Reputation: 1
I have an excel file which has a pivoted table. I want to bring it into a long format so the same can be inserted into a DB
.
loading the file in df.
file_path = '/content/drive/My Drive/Experiment_unpivot.xlsx' df = pd.read_excel(file_path,header=[0,1])
df the columns are merged in the excel file so getting
Unnamed: 0_level_0 2023-09-01 00:00:00
Please advise what needs to be done. Using pd.melt or using power query.
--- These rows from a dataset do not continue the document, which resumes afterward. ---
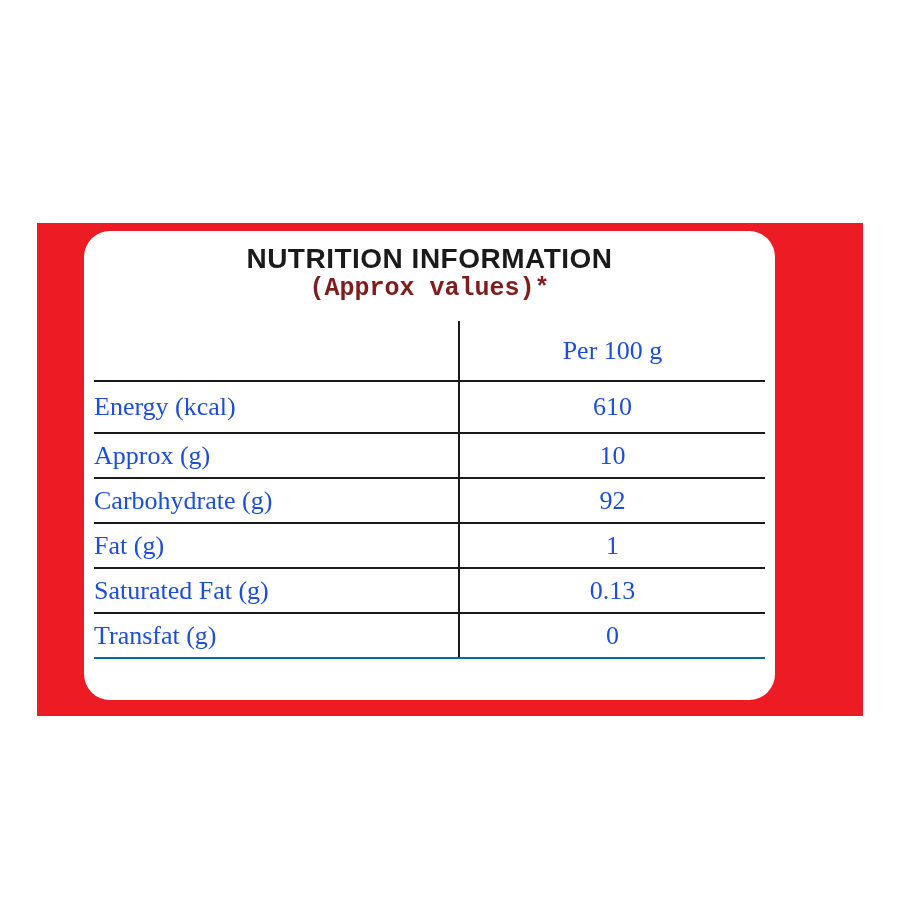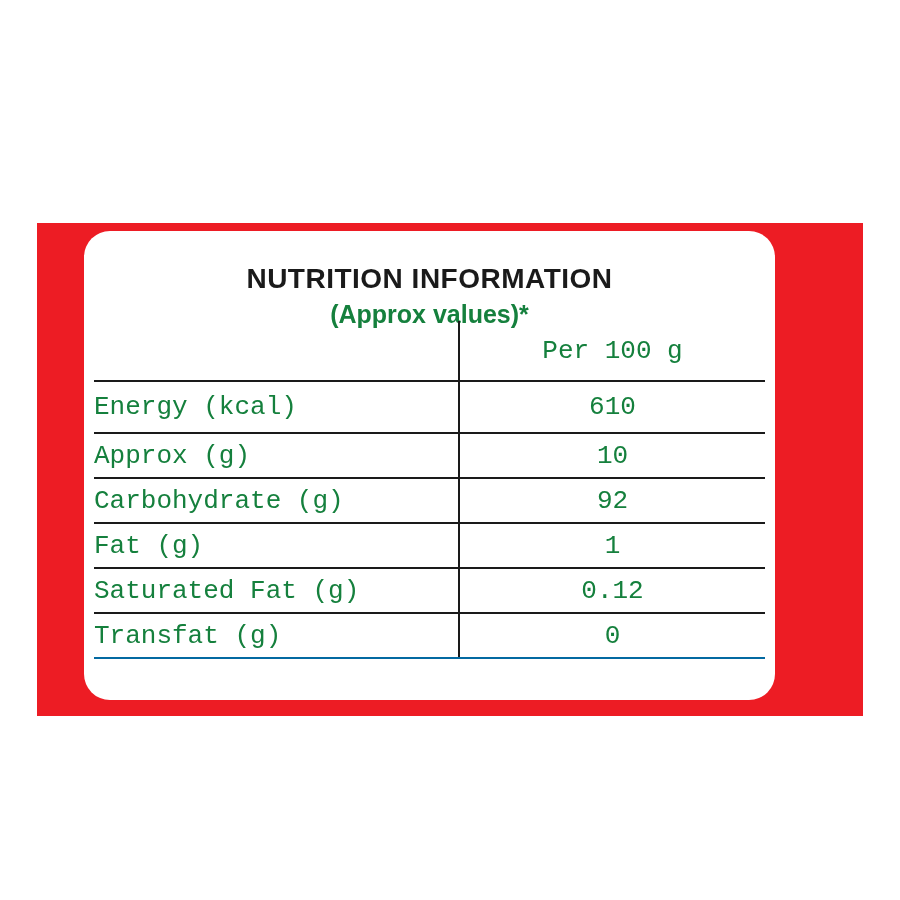--- a/index.html
+++ b/index.html
@@ -41,7 +41,7 @@
     padding: 0;
   }
   .title-block {
-    padding-top: 32px;
+    padding-top: 12px;
     text-align: center;
   }
   .title-main {

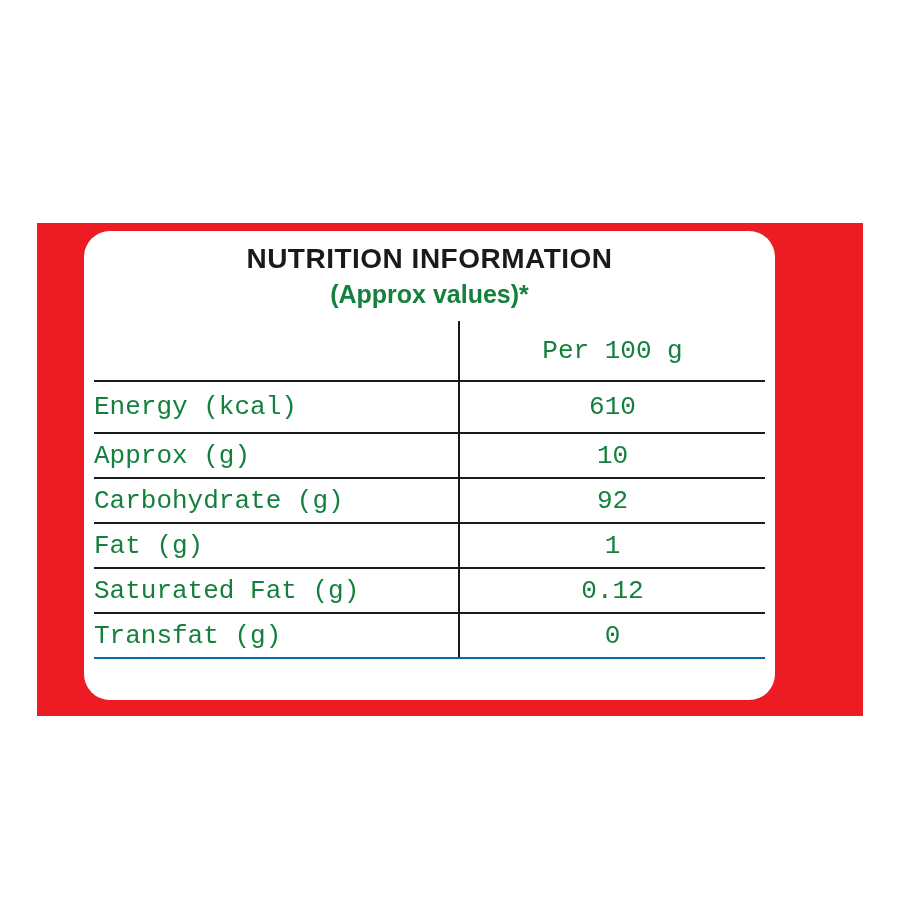--- a/index.html
+++ b/index.html
@@ -55,10 +55,10 @@
   .title-sub {
     font-size: 25px;
     font-weight: bold;
-    color: #15803d;
+    color: #7f1d1d;
     line-height: 1.1;
-    margin-top: 7px;
-    font-family: Liberation Sans, sans-serif;
+    margin-top: 1px;
+    font-family: Liberation Mono, monospace;
   }
   table.nutrition-table {
     position: absolute;

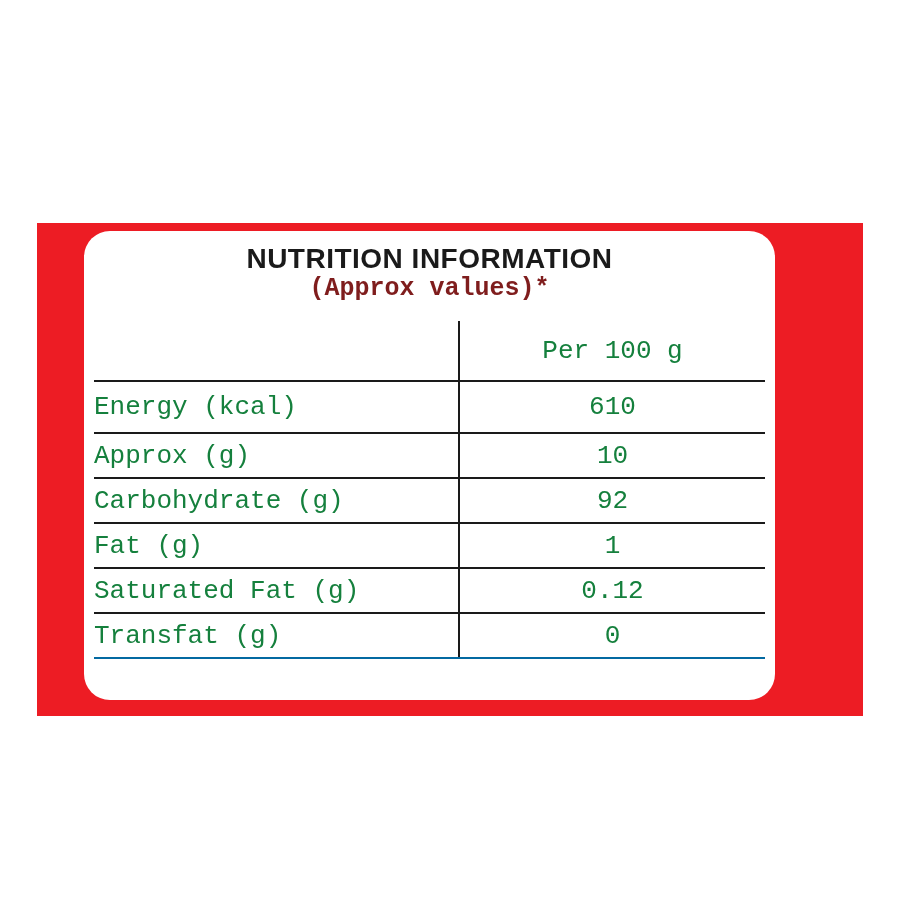--- a/index.html
+++ b/index.html
@@ -74,9 +74,9 @@
     padding: 0;
     height: 45px;
     vertical-align: middle;
-    color: #15803d;
+    color: #1d4ed8;
     font-size: 26px;
-    font-family: Liberation Mono, monospace;
+    font-family: Liberation Serif, serif;
   }
   table.nutrition-table tr:last-child td {
     border-bottom: 2px solid #0369a1;

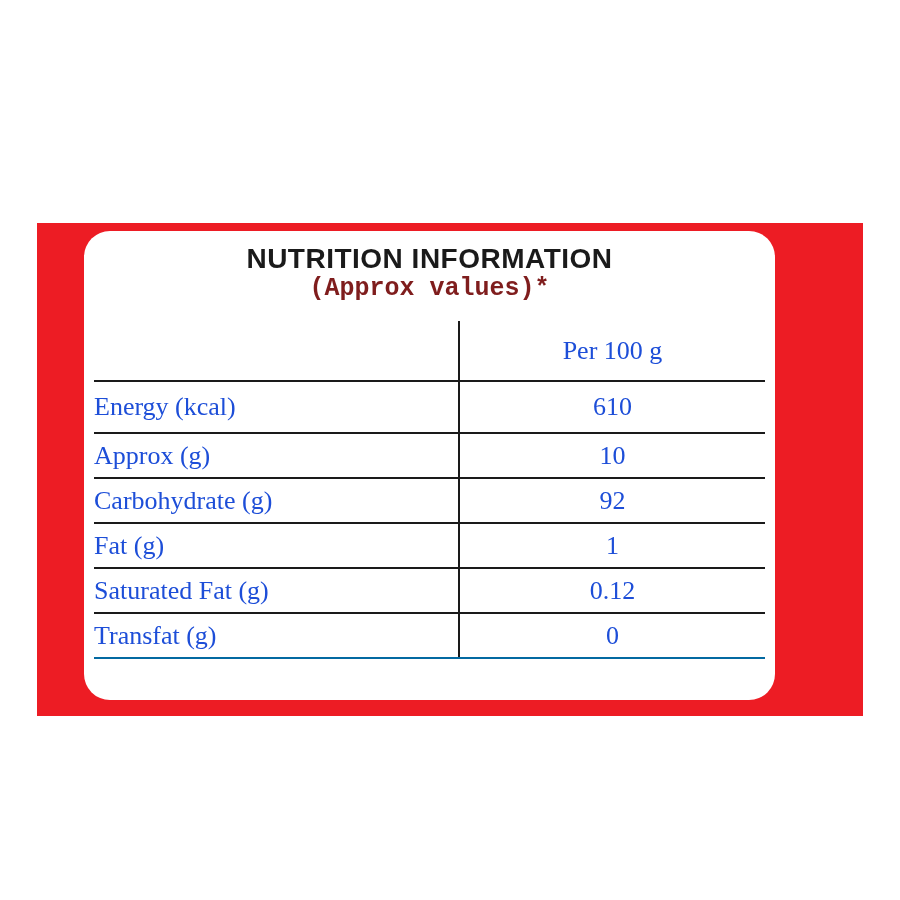--- a/index.html
+++ b/index.html
@@ -146,7 +146,7 @@
         </tr>
         <tr>
           <td class="label-cell">Saturated Fat (g)</td>
-          <td class="value-cell">0.12</td>
+          <td class="value-cell">0.13</td>
         </tr>
         <tr>
           <td class="label-cell">Transfat (g)</td>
I want the melted table
Upvotes: 0
Views: 80
Reputation: 21428
Your data in general makes no sense because it has the same column names twice under each month. However, here is sample code for Powerquery
let Source = Excel.CurrentWorkbook(){[Name="Table2"]}[Content],
#"Removed Top Rows" = Table.Skip(Source,1),
#"Promoted Headers" = Table.PromoteHeaders(#"Removed Top Rows"),
GetMonthNames = Table.FromColumns({Record.FieldValues(Source{0})}),
#"Filled Down" = Table.ToColumns(Table.FillDown(GetMonthNames,{"Column1"})){0},
NewColumnNames_Part1 = List.Zip ({#"Filled Down",Table.ColumnNames(#"Promoted Headers")}),
NewColumnNames_Part2 = List.Transform(NewColumnNames_Part1, each Text.Combine(_,"-")),
#"Rename Columns"=Table.RenameColumns(Source,List.Zip({Table.ColumnNames(Source),NewColumnNames_Part2})) ,
#"Removed Two Rows" = Table.Skip(#"Rename Columns",2),
#"Unpivoted Other Columns" = Table.UnpivotOtherColumns(#"Removed Two Rows", {"Products"}, "Attribute", "Value")
in #"Unpivoted Other Columns"
You can right-click the Attribute column and split on - character if you want
Upvotes: 0